The 11th AORTIC conference took place in Kigali (the capital of Rwanda) – a beautiful small country in east central Africa.
Onco.com was a new entrant to the event, and we participated to introduce ourselves as an enabler to the objectives of AORTIC through our services to provide online cancer treatment advice from our global panel of experts.
We had planned to meet some doctors – both local and from other African countries, oncologists as well as general physicians. But little did I know that the next seven days will forever change the way I look at that country, the sub-Saharan region, and the entirety of Africa!

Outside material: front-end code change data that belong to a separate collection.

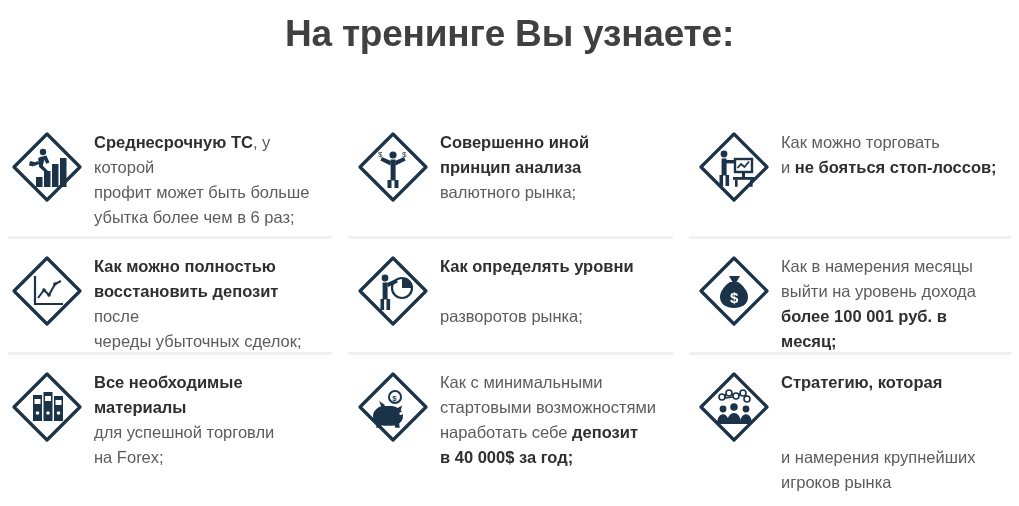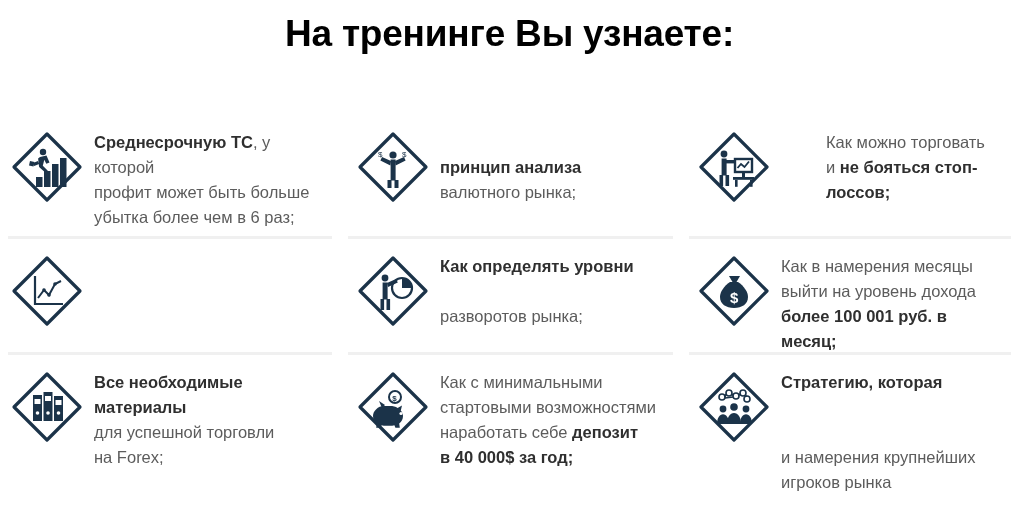"На тренинге Вы узнаете:" .title { color: #000000 -> #404040 }
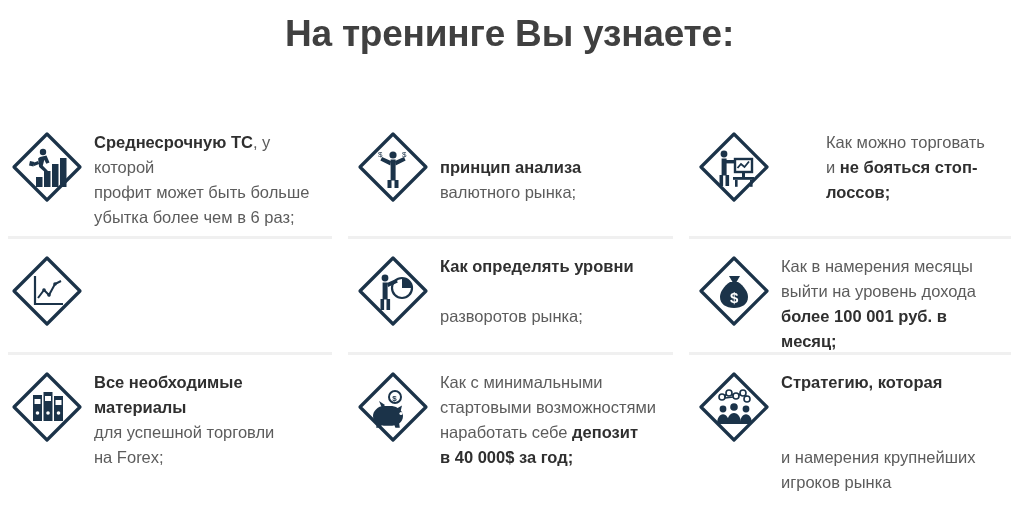"Совершенно иной" b { html: none -> <b>Совершенно иной</b> }
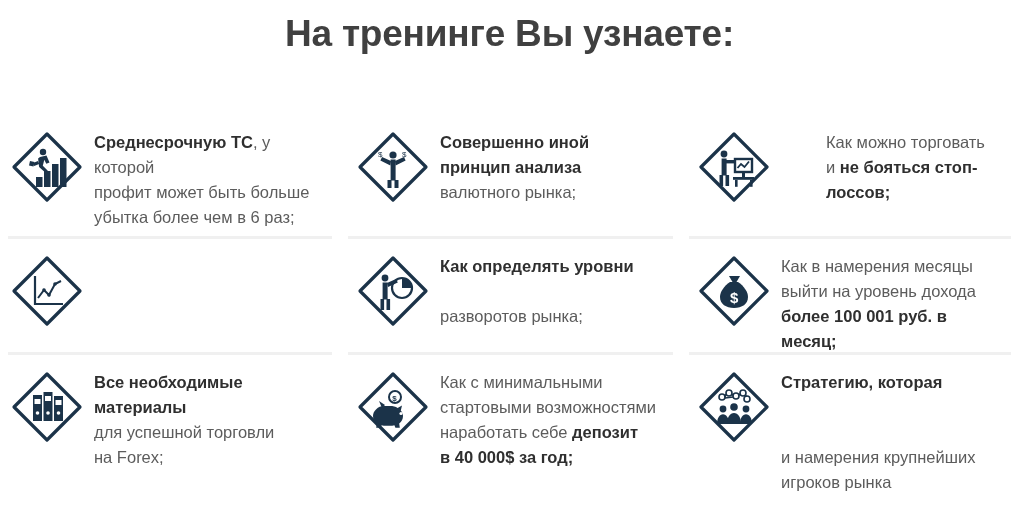"Как можно торговать" .r1c3 { gap: 45px -> none }
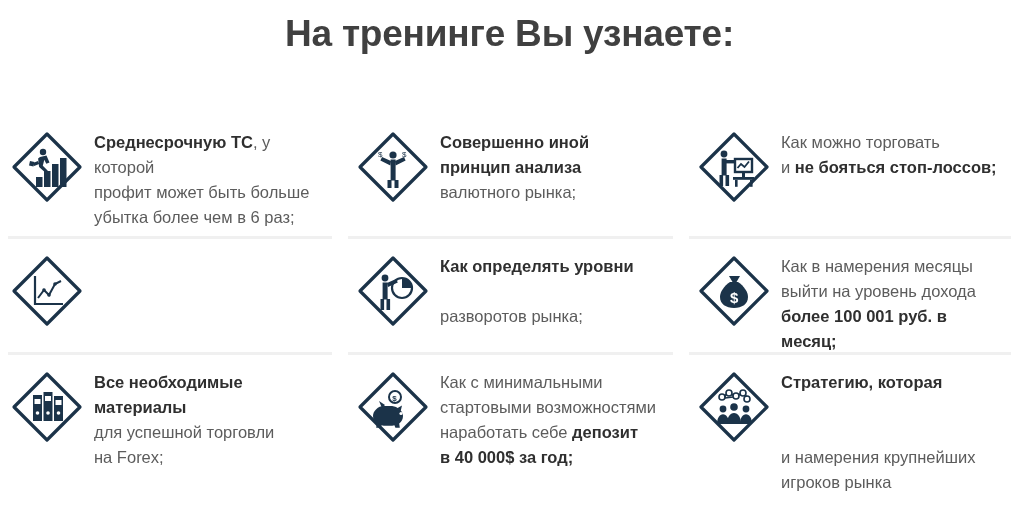"Как можно полностью" div.txt { html: none -> <div><b>Как можно полностью</b><br><b>восстановить депозит</b><span> после</span><br><span>череды убыточных сделок;</span></div> }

While AORTIC was an assembly of the who’s who for cancer care in Africa, I was amazed at the knowledge gap that existed among those ‘decision makers’.
Many were only aware and seemed concerned about traditional chemotherapy or radiation therapytreatments. Very few of them seemed to be bothered about the latest advancements, say in CAR T-Cell Therapy, or in other clinical trials taking place around the world.
Having said that, I understand the rationale behind it: Treatments evolve. Just like the humans who deliver them. But the realization that struck me hard, was that this information dissemination could also vary significantly across geographies.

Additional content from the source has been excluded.